> YOUR ASSIGNMENT:
Output exactly the lines between the one holding "[125,279,156,290] value ->" and the last line of the data below, both of those lines included.

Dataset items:
___

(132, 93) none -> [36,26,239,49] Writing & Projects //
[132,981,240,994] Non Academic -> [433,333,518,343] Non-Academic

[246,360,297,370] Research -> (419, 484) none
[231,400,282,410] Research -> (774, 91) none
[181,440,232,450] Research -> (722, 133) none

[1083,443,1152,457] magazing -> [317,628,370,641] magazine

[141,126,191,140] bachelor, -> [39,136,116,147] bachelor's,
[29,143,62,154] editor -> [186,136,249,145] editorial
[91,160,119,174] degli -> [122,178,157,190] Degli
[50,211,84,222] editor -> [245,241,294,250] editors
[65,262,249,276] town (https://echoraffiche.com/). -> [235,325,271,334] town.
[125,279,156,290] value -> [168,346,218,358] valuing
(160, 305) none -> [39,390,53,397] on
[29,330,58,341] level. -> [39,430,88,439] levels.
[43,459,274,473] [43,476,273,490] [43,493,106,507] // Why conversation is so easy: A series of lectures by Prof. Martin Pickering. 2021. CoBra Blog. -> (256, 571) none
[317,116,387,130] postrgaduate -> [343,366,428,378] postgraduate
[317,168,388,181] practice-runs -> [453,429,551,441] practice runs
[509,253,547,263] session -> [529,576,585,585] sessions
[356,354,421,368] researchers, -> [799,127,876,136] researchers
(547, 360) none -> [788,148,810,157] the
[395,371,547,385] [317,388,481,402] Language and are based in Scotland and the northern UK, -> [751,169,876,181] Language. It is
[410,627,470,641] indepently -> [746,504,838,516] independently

___

> RESPONSE AREA:
[125,279,156,290] value -> [168,346,218,358] valuing
(160, 305) none -> [39,390,53,397] on
[29,330,58,341] level. -> [39,430,88,439] levels.
[43,459,274,473] [43,476,273,490] [43,493,106,507] // Why conversation is so easy: A series of lectures by Prof. Martin Pickering. 2021. CoBra Blog. -> (256, 571) none
[317,116,387,130] postrgaduate -> [343,366,428,378] postgraduate
[317,168,388,181] practice-runs -> [453,429,551,441] practice runs
[509,253,547,263] session -> [529,576,585,585] sessions
[356,354,421,368] researchers, -> [799,127,876,136] researchers
(547, 360) none -> [788,148,810,157] the
[395,371,547,385] [317,388,481,402] Language and are based in Scotland and the northern UK, -> [751,169,876,181] Language. It is
[410,627,470,641] indepently -> [746,504,838,516] independently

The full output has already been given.